As to the portion or quantity of the timber cut in 1941 and 1942 which was attributable to such growth or the amount of the income resulting therefrom, the evidence of record does not readily lend itself to definite or satisfactory findings or conclusions. From Farmers’ Bulletin No. 1517, United States Department of Agriculture, made of record by petitioner, we know generally that a loblolly pine in an open-grown stand, on average land, will have attained the permitted size for cutting herein at the age of 20 years, while in a crowded stand it will require close to 30 years to attain that size.8 In numerous cases tracts of land have been logged at intervals of 12 to 15 years and a good cut of second growth timber obtained. That was not due, however, to the cutting of trees 10 to 15 years old, but to the cutting of trees which had been left previously and which had grown to the proper size in the interval, since, if a good stand of young timber is not left, substantially longer intervals must elapse between cuttings.

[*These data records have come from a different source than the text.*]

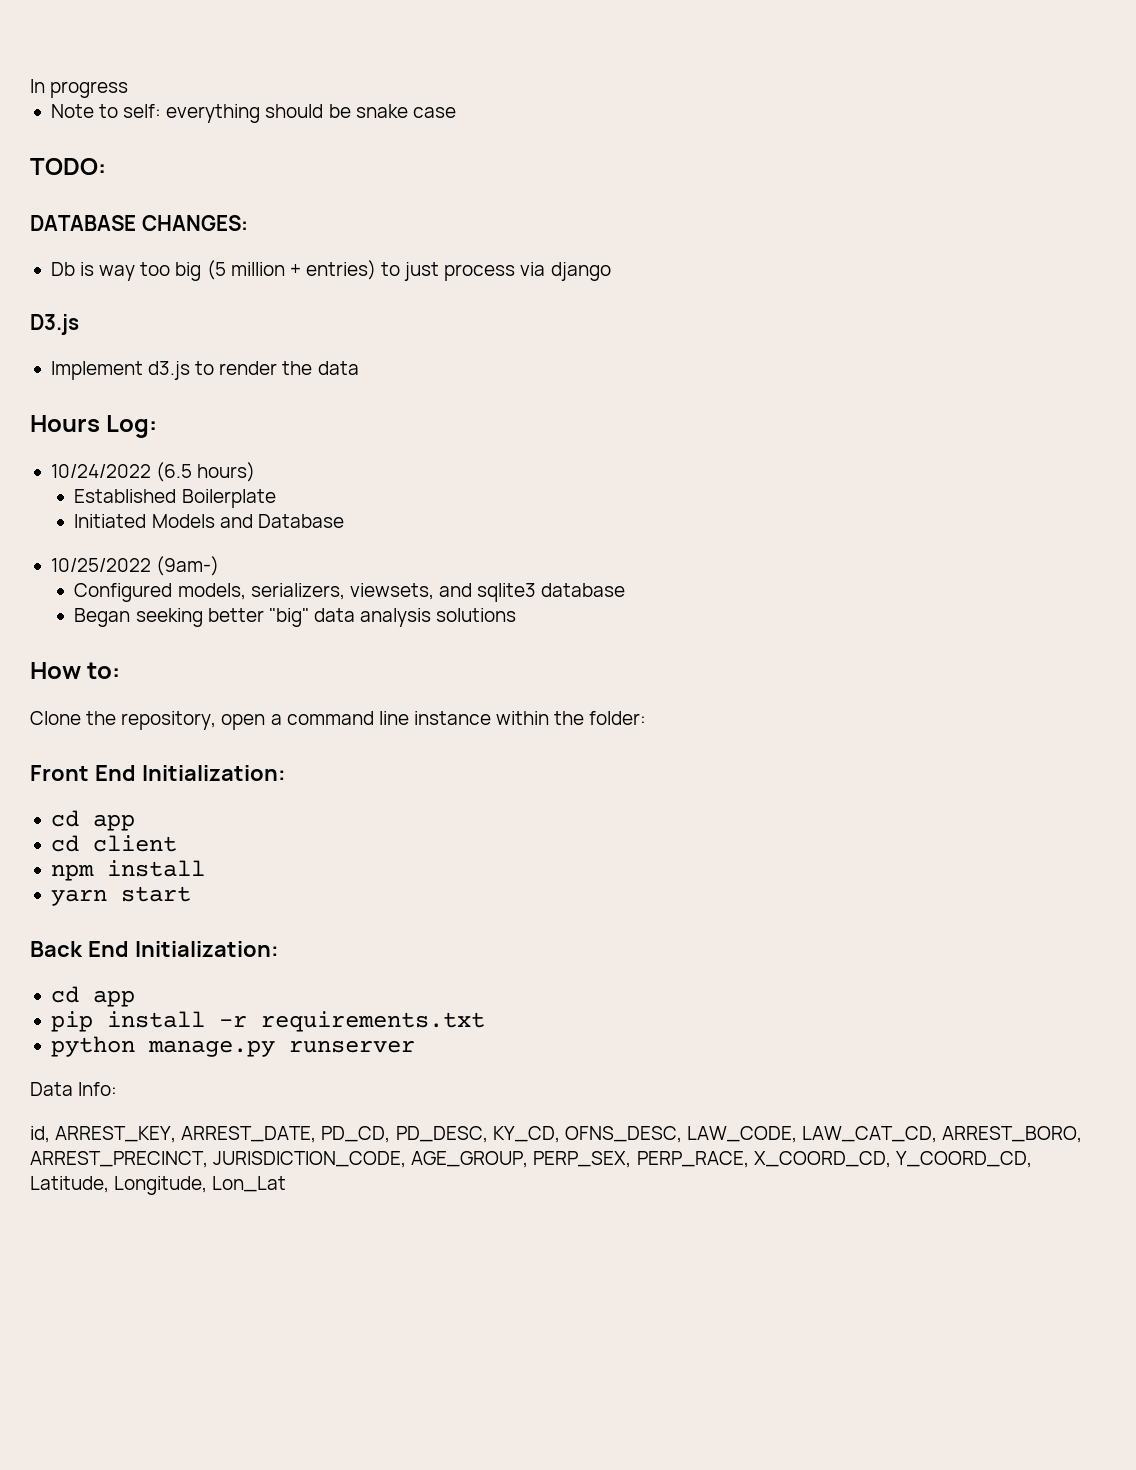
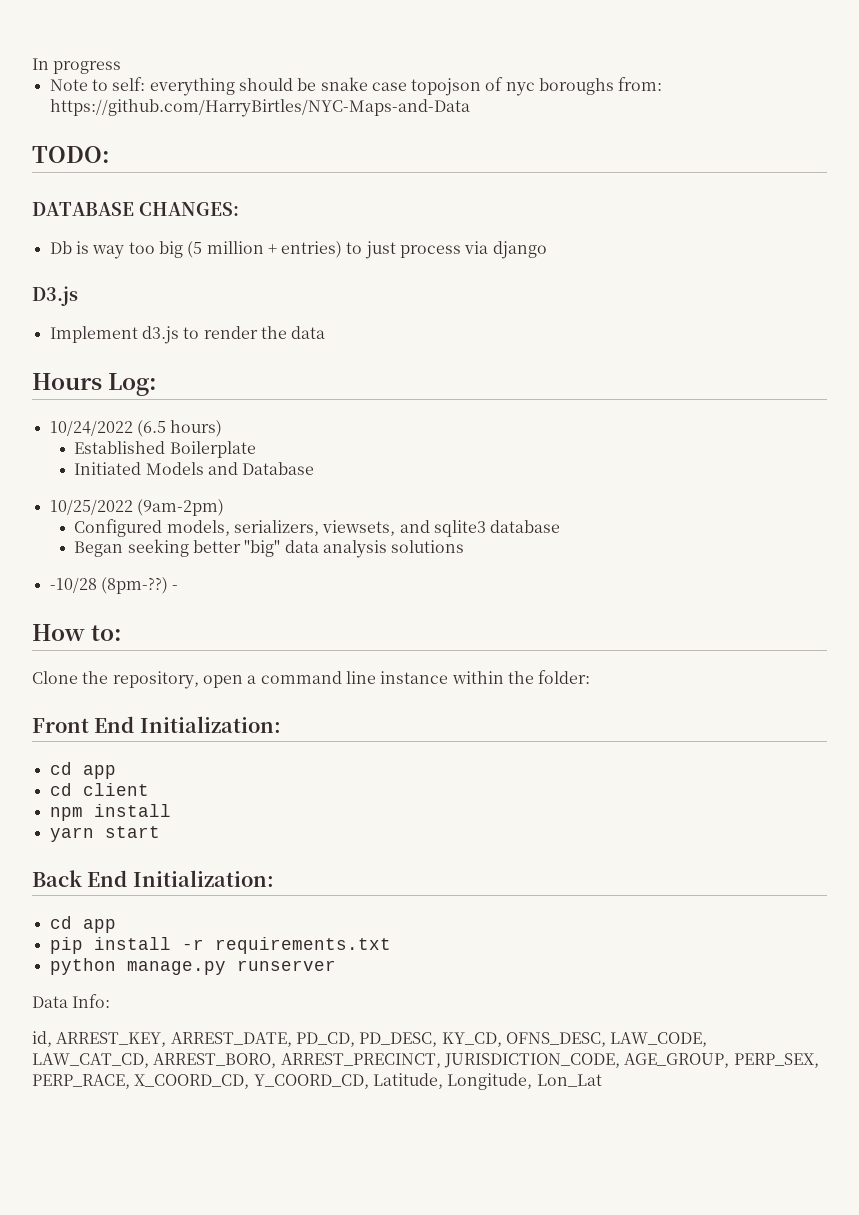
- Note to self: everything should be snake case
+ Note to self: everything should be snake case topojson of nyc boroughs from: https://github.com/HarryBirtles/NYC-Maps-and-Data
- 10/25/2022 (9am-)
+ 10/25/2022 (9am-2pm)
+ -10/28 (8pm-??) -

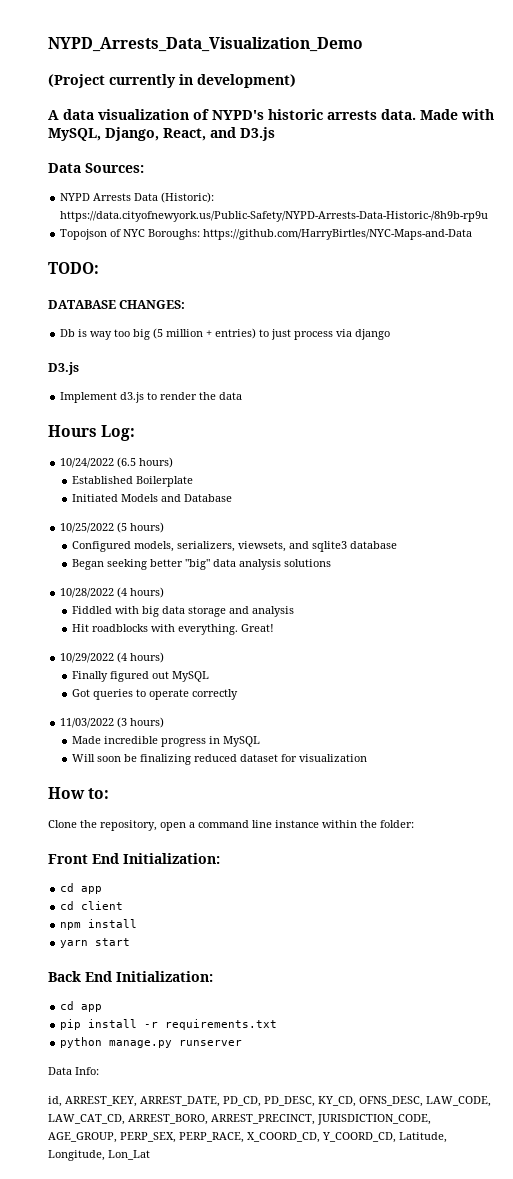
- In progress
- Note to self: everything should be snake case topojson of nyc boroughs from: https://github.com/HarryBirtles/NYC-Maps-and-Data
+ NYPD_Arrests_Data_Visualization_Demo
+ (Project currently in development)
+ A data visualization of NYPD's historic arrests data. Made with MySQL, Django, React, and D3.js
+ Data Sources:
+ NYPD Arrests Data (Historic): https://data.cityofnewyork.us/Public-Safety/NYPD-Arrests-Data-Historic-/8h9b-rp9u
+ Topojson of NYC Boroughs: https://github.com/HarryBirtles/NYC-Maps-and-Data
- 10/25/2022 (9am-2pm)
+ 10/25/2022 (5 hours)
- -10/28 (8pm-??) -
+ 10/28/2022 (4 hours)
+ Fiddled with big data storage and analysis
+ Hit roadblocks with everything. Great!
+ 10/29/2022 (4 hours)
+ Finally figured out MySQL
+ Got queries to operate correctly
+ 11/03/2022 (3 hours)
+ Made incredible progress in MySQL
+ Will soon be finalizing reduced dataset for visualization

We also know that where loblolly pine is left in its reseeding and growth to the processes of nature the land is likely to be understocked or overstocked, and that stands of timber left to grow as they will do not produce the best growth; and further, that thinning and proper cutting over a period of time will result in a substantially increased yield. The rainfall, the depth and grade of the soil, and particularly its ability to hold moisture during the growing season, greatly affect the rate of growth of the trees, and generally loblolly pine should not be cut under 25 to 30 years of age, since the trees are, in the usual case, growing at their fastest rate between the ages of 18 to 25 years.

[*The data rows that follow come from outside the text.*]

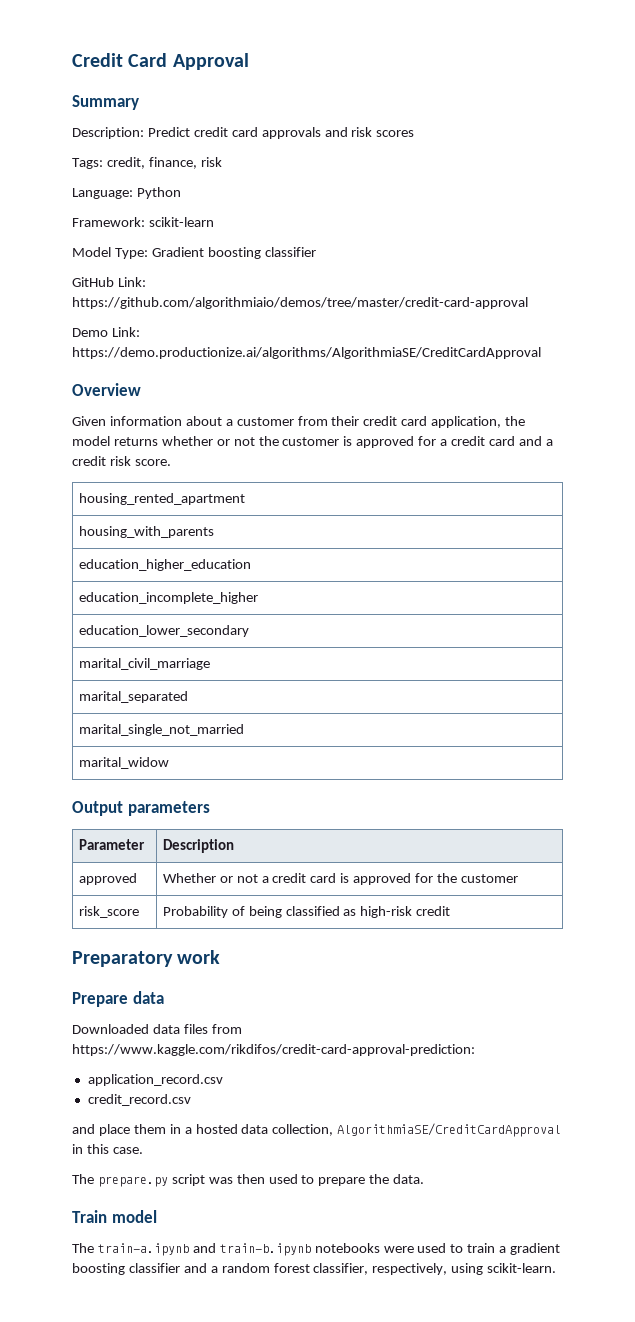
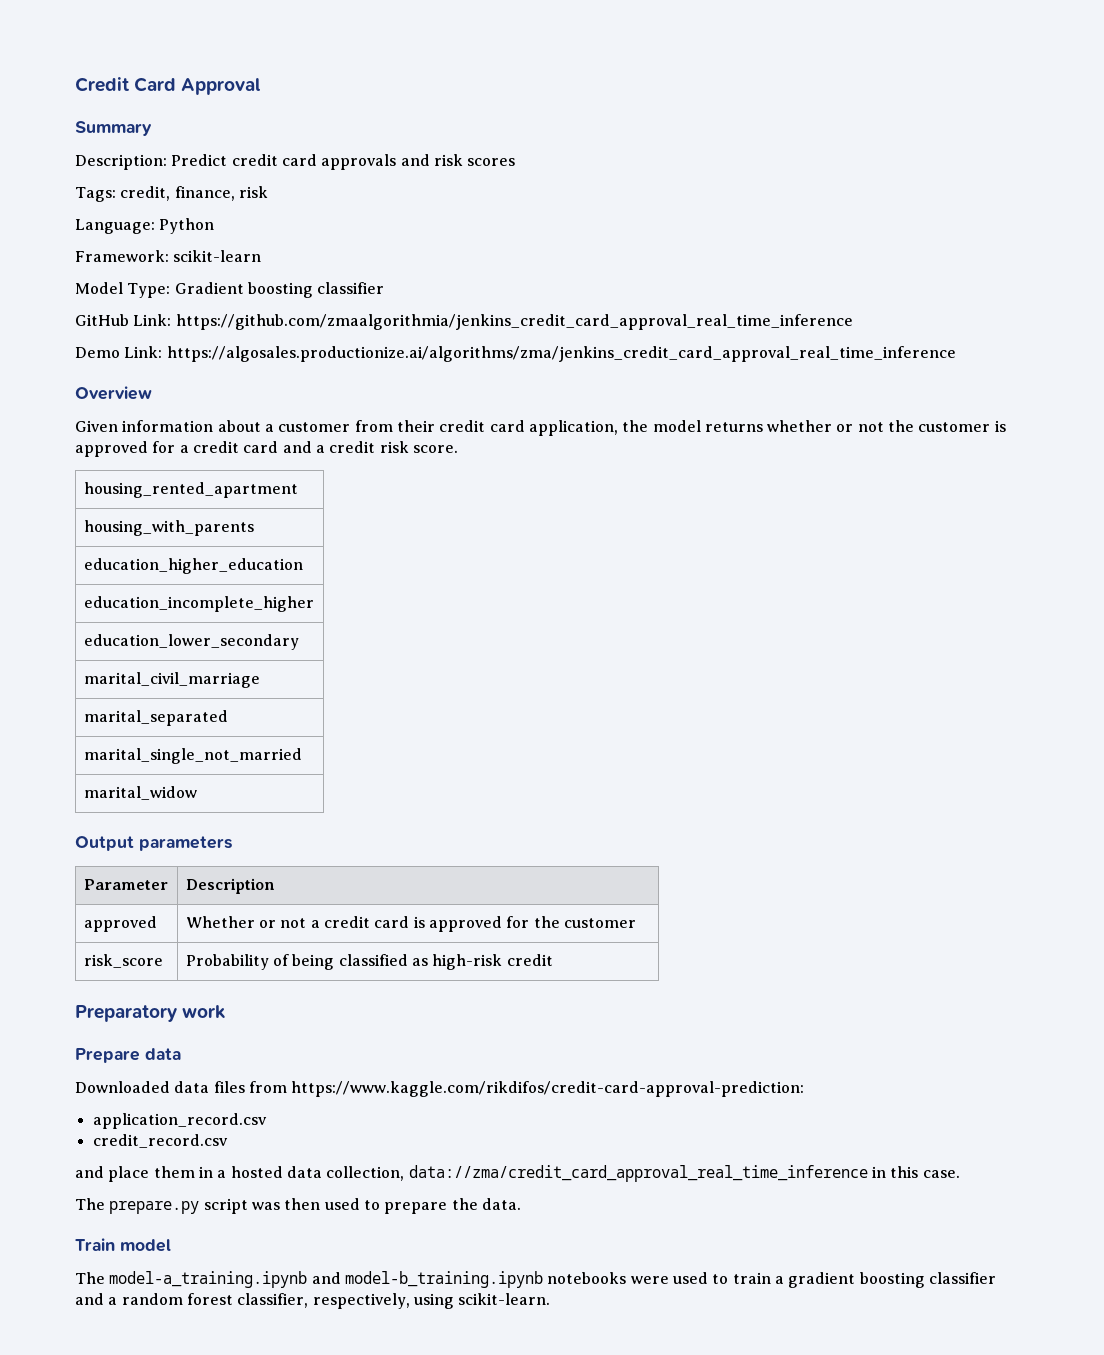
- GitHub Link: https://github.com/algorithmiaio/demos/tree/master/credit-card-approval
+ GitHub Link: https://github.com/zmaalgorithmia/jenkins_credit_card_approval_real_time_inference
- Demo Link: https://demo.productionize.ai/algorithms/AlgorithmiaSE/CreditCardApproval
+ Demo Link: https://algosales.productionize.ai/algorithms/zma/jenkins_credit_card_approval_real_time_inference
- and place them in a hosted data collection, AlgorithmiaSE/CreditCardApproval in this case.
+ and place them in a hosted data collection, data://zma/credit_card_approval_real_time_inference in this case.
- The train-a.ipynb and train-b.ipynb notebooks were used to train a gradient boosting classifier and a random forest classifier, respectively, using scikit-learn.
+ The model-a_training.ipynb and model-b_training.ipynb notebooks were used to train a gradient boosting classifier and a random forest classifier, respectively, using scikit-learn.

As to petitioner’s holdings, we are advised as to practically none of the above facts, except that it did not undertake thinning operations or indulge in selective cutting, and that such growth as did occur resulted from the operation and effect of the forces of nature and not from affirmative action on petitioner’s part. Possibly the soil, in the main, was average east Texas soil, but that is only surmise. We do know that the timber was second growth, but we are not advised as to whether it was largely in open-grown stands or in crowded stands. We have no information as to the time, average or otherwise, when the tracts were last logged prior to petitioner’s acquisition of interests therein, how closely they had been logged, or whether at the time of acquisition the trees on the tracts wer.e, in the. main, of the permitted sizes for cutting or were saplings or seedlings. We have been supplied with the number of tracts from which timber was cut in the said years, the dates on which the timber or timber rights were acquired, and the footage, Doyle-Scribner scale, of the logs actually cut and removed from the tracts in each of the taxable years. As to most of the tracts, we have also been fairly definitely supplied with purported estimates of footage in timber of the permitted sizes on the tracts as of the dates of acquisition. Petitioner does not base its computation of the quantity of growth timber claimed on these purported estimates, however, and, as will more clearly appear hereafter, we do not regard them as indicative of the quantities of saw timber on the tracts at the contract dates.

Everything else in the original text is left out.